As of February 20, 1998, more than 171 million shares of The Dun & Bradstreet's common stock were outstanding. The total market value of the common stocks held by non affiliates (i.e., people not considered officers of the company) was approximately $5.63 billion. The stock price ranged from $23.75 to $31.25 per share over the prior 12-month period.
In a 1995 Money article, seven leading money managers offered advice for poor stock performers, with Dun & Bradstreet leading the list. They warned that the company was due for a major restructuring. Yet when Dun & Bradstreet formally announced their restructuring, it created very little excitement among market analysts. According to Business Week, if Dun & Bradstreet's leadership hoped to thrill investors with their announcement, they were headed for a disappointment, or a "deafening silence." Likewise Barron's reported in the same month that in spite of the good news, the market had not responded. But six months later, the same publication speculated that, because of the restructuring, good things lay in Dun & Bradstreet's future.
Standard & Poor's includes Dun & Bradstreet in their S&P 500 index. Their Feburary 1998 Stock Report lists D&B as a "secure investment," with yield of 2.7 percent, and a price earnings ratio of 18.3. They expect a 9 percent "earnings per share" growth in 1998.
In 1841, Lewis Tappan founded the Mercantile Agency for the purpose of "obtaining, in a proper manner, intelligence of the responsibility of merchants visiting the market." The first company of its kind, it helped New York store owners to evaluate credit applications and determine potential bad-risk customers. John Brad-street of Cincinnati, Ohio, formed a similar company after he obtained a large store of credit information from the liquidation of a client's estate in 1849.

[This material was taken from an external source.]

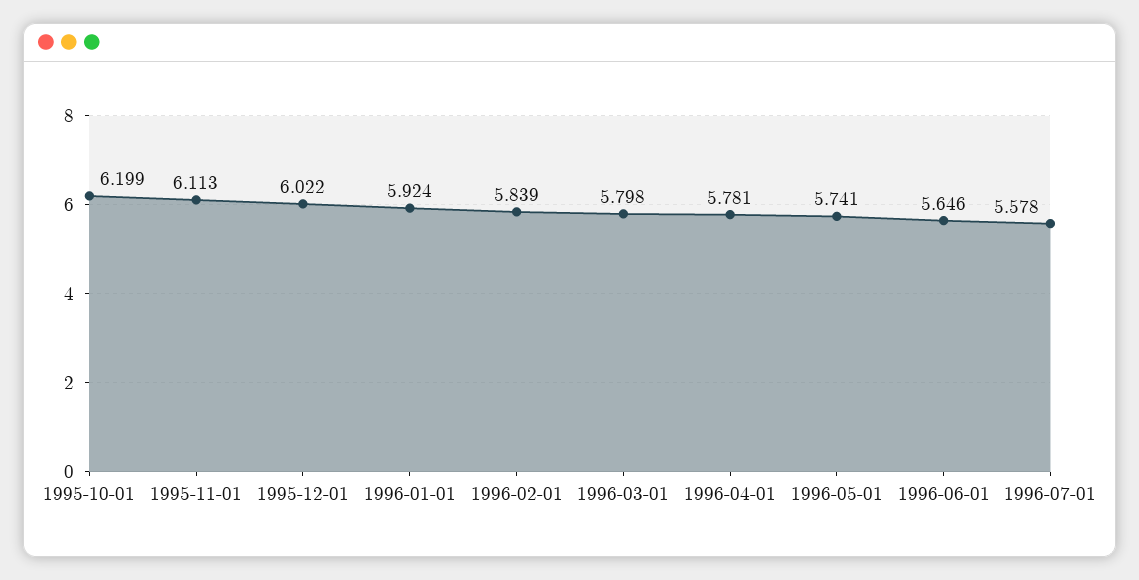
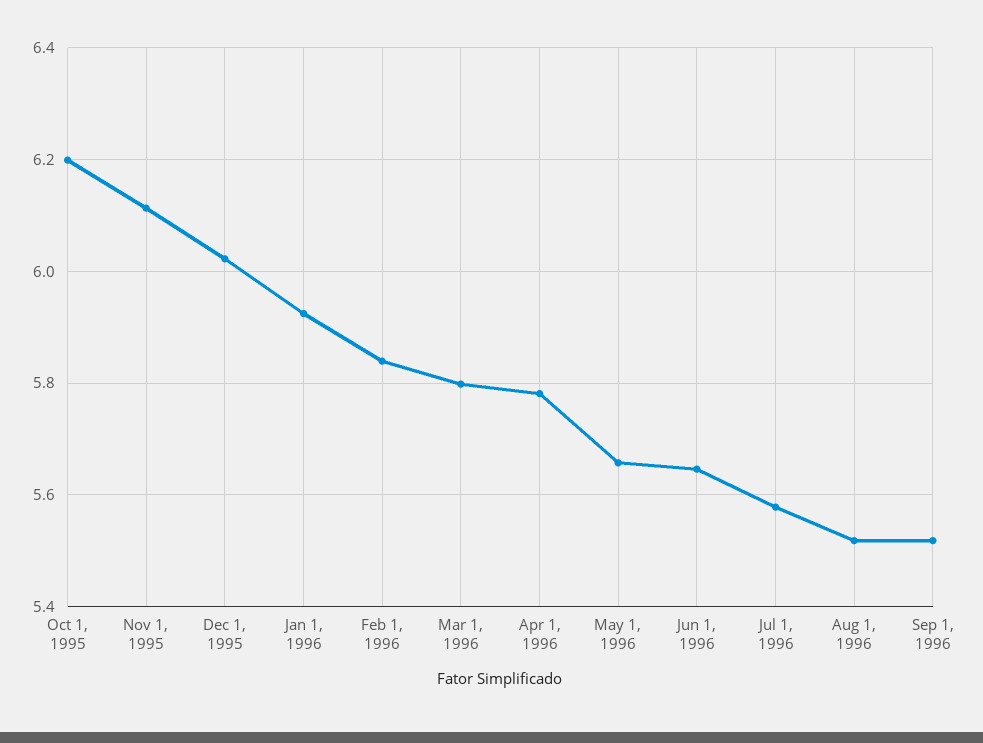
1996-05-01: 5.741 -> 5.66
Aug 1, 1996: none -> 5.52
Sep 1, 1996: none -> 5.52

The growing Mercantile Agency hired attorneys and other observers in communities throughout the United States to help prepare credit reports on local businesses. These observers included four future U.S. presidents: Abraham Lincoln, Ulysses S. Grant, Grover Cleveland, and William McKinley.
Robert Graham Dun headed up the Mercantile Agency from 1859 to 1900, after which the company assumed the name R.G. Dun & Company. Two other subsidiaries of Dun & Bradstreet, R.H. Donnelley and Moody's, were also formed around the turn of the century. Reuben H. Donnelley of Chicago published his first telephone directory in 1886, and John Moody put out the first of his industrial manuals in 1900.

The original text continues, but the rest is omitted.